RFA would like the proposed settlement agreement to be modified to account for the contribution of PES’ parent companies; to provide liability releases only for those entities contributing to PES’ RINs obligations; and to require PES to use all of its current RINs—including the 64.6 million RINs that the agreement would allow PES to carry forward—to be used toward its 2016 and 2017 RFS obligations.
“PES is callously and fallaciously attempting to scapegoat the RFS for its bankruptcy, when the refiner’s poor business decisions are to blame,” said RFA President and CEO Bob Dinneen. “The Department of Justice and the Court should reject EPA’s overly generous offer to PES, lest they be complicit in a settlement that rewards bad behavior, hurts consumers, undermines the integrity of all environmental regulations, and perverts the letter and spirit of the RFS.”
The National Biodiesel Board similarly called on the Department of Justice to reconsider its proposed settlement allowing PES Holdings to escape the vast majority of their 2016–2017 obligations under the Renewable Fuel Standard (RFS). The proposed settlement would harm the renewable fuels industry and undermine the intent of the RFS program by excusing more than 70 percent of the company’s compliance obligations for the two-year period.

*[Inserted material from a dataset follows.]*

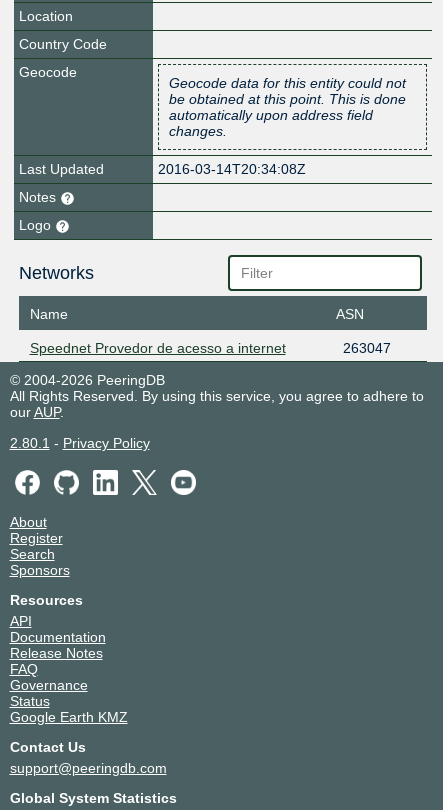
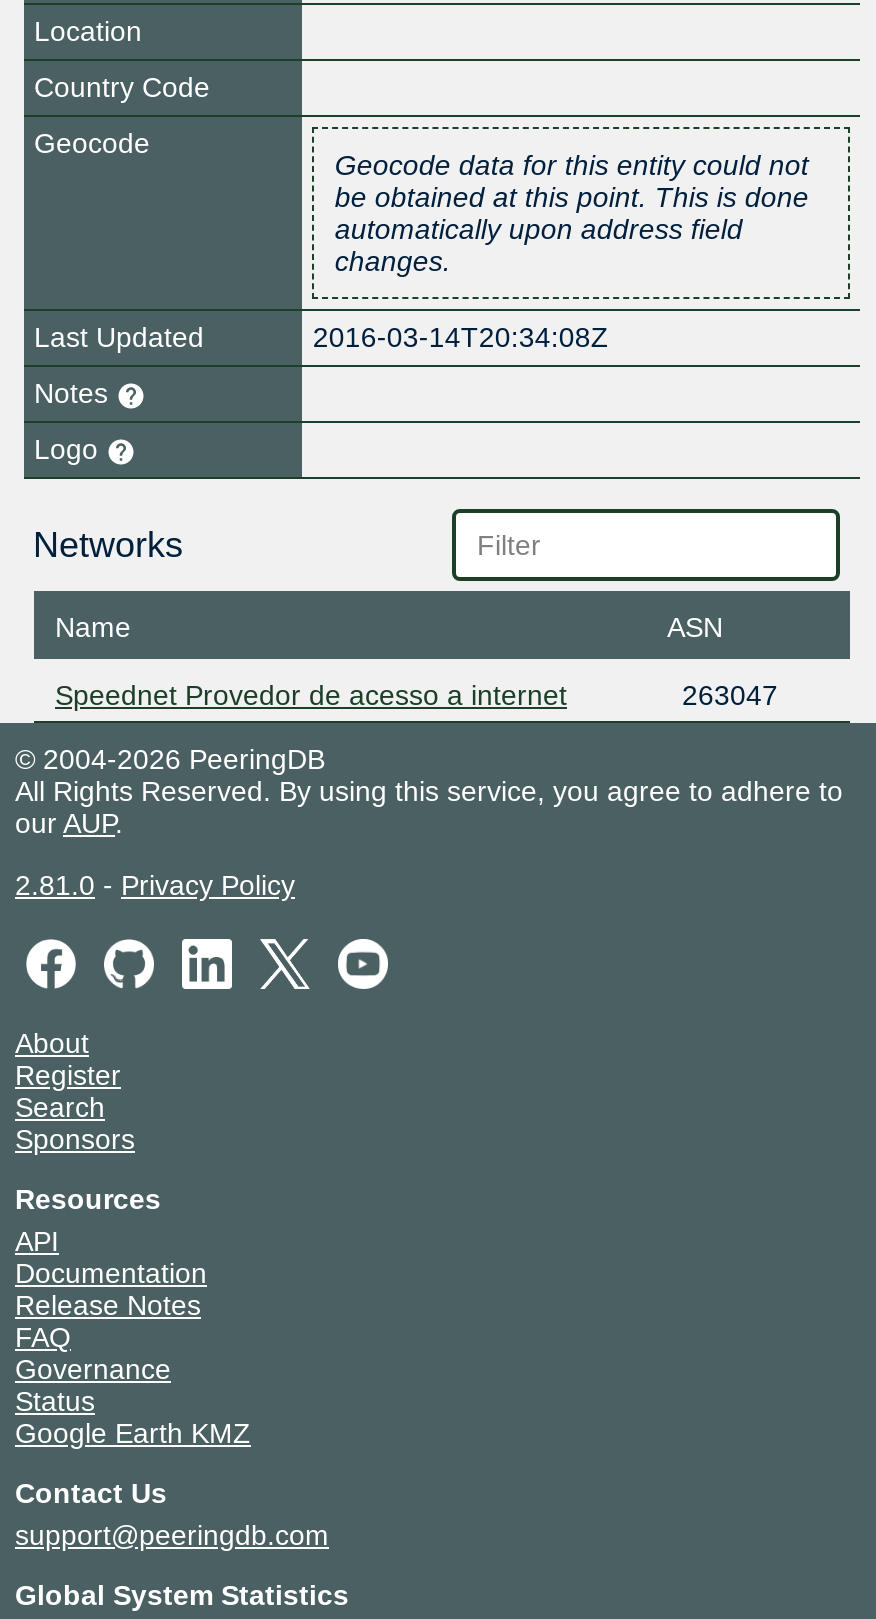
- 2.80.1 - Privacy Policy
+ 2.81.0 - Privacy Policy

“While PES continues to blame the RFS for their woes, the fact is, the bankruptcy is a mess of their own making. Poor management and a failure to respond to changes in the crude oil market is to blame,” said Kurt Kovarik, NBB’s vice president of federal affairs. “PES should not be rewarded for deliberately failing to comply with the decade-old Renewable Fuel Standard. Doing so is akin to rewarding a toddler in the midst of a temper tantrum. Instead, the government should hold PES to the same renewable volume obligation as all other refiners. Not doing so could severely hinder the RFS’s goals of enhancing energy security, protecting the environment, and building our nation’s rural economy.”
The RFS creates an affirmative duty for obligated parties to blend or use biofuels or to buy credits from others who have done so. Such a duty persists through the bankruptcy because it cannot be resolved by a payment to the Government.
“At the very least, a finalized settlement should require PES or its parent companies to comply with a far greater share of its RVOs,” Kovarik said. “The RFS is working to drive billions of gallons of cleaner-burning advanced biofuels and thousands of jobs throughout the country, and its integrity should not be undermined.”